You know, there are technologies that are being further developed with respect to being able to localize or nail down that seizure focus. And I'll point out again, surgery can be such a useful treatment for patients. And so the idea would be what other ways can we be certain about where with the seizure focus is? And there's a device called a MEG, magneto encephalogram which can basically help nail down where the seizure focus is and it can see electrical fields coming out of your brain and be able to sort of nail down where exactly the seizure focus is based on those fields and those electrical fields.
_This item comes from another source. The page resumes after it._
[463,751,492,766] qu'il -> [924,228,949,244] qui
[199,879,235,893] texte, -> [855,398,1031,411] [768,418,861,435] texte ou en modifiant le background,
The other thing would be that, you know, I envision that, you know, being more effective and more aggressive with surgery. I think that there's such good data that says that surgery is effective in controlling seizures, especially in people who are refractory and continue to have seizures despite two or three medication trials. And I think we need to get that message out to that to the public and get more aggressive in general about treating patients, because the effects of epilepsy long term are significant. Not only does it affect your ability to enjoy life because you're always worried about, you know, when's the next seizure going to happen? What's the next sort of disaster? You can't drive. You can't go swimming alone. You can't work at heights. Working in general is a challenge. And so, attacking those are, you know, getting seizures controlled, is so incredibly crucial.